What you should do:
The records that follow are to be transcribed in full, without their images.
-=-=-
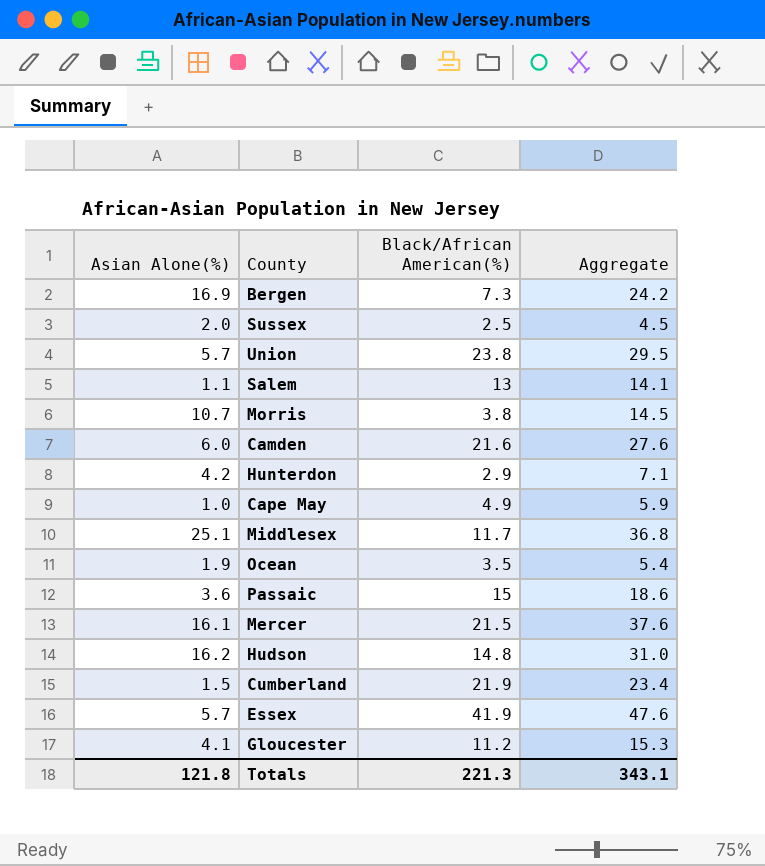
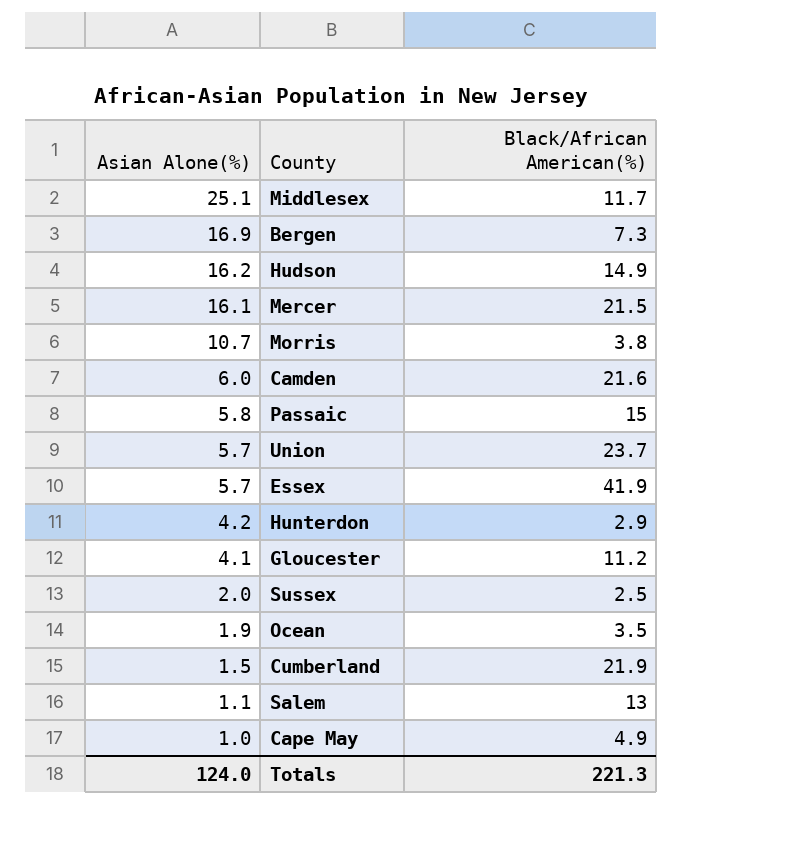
row order: none -> Asian Alone(%) descending
column Aggregate | formula: [Asian Alone(%)] + [Black/African American(%)] -> none
Hudson | Black/African American(%): 14.8 -> 14.9
Passaic | Asian Alone(%): 3.6 -> 5.8
Union | Black/African American(%): 23.8 -> 23.7
Totals | Asian Alone(%): 121.8 -> 124.0

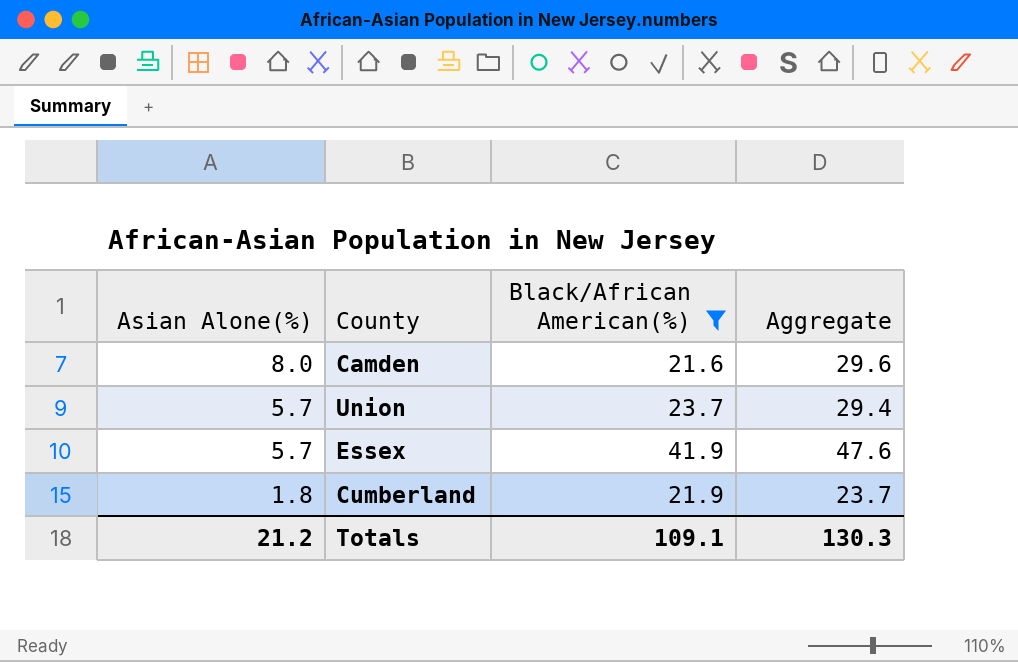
filter: none -> Black/African American(%) >= 21.6
column Aggregate | formula: none -> [Asian Alone(%)] + [Black/African American(%)]
Camden | Asian Alone(%): 6.0 -> 8.0
Cumberland | Asian Alone(%): 1.5 -> 1.8
Totals | Asian Alone(%): 124.0 -> 21.2
Totals | Black/African American(%): 221.3 -> 109.1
-=-=-
Written reply:
row order: none -> Asian Alone(%) descending
column Aggregate | formula: [Asian Alone(%)] + [Black/African American(%)] -> none
Hudson | Black/African American(%): 14.8 -> 14.9
Passaic | Asian Alone(%): 3.6 -> 5.8
Union | Black/African American(%): 23.8 -> 23.7
Totals | Asian Alone(%): 121.8 -> 124.0

filter: none -> Black/African American(%) >= 21.6
column Aggregate | formula: none -> [Asian Alone(%)] + [Black/African American(%)]
Camden | Asian Alone(%): 6.0 -> 8.0
Cumberland | Asian Alone(%): 1.5 -> 1.8
Totals | Asian Alone(%): 124.0 -> 21.2
Totals | Black/African American(%): 221.3 -> 109.1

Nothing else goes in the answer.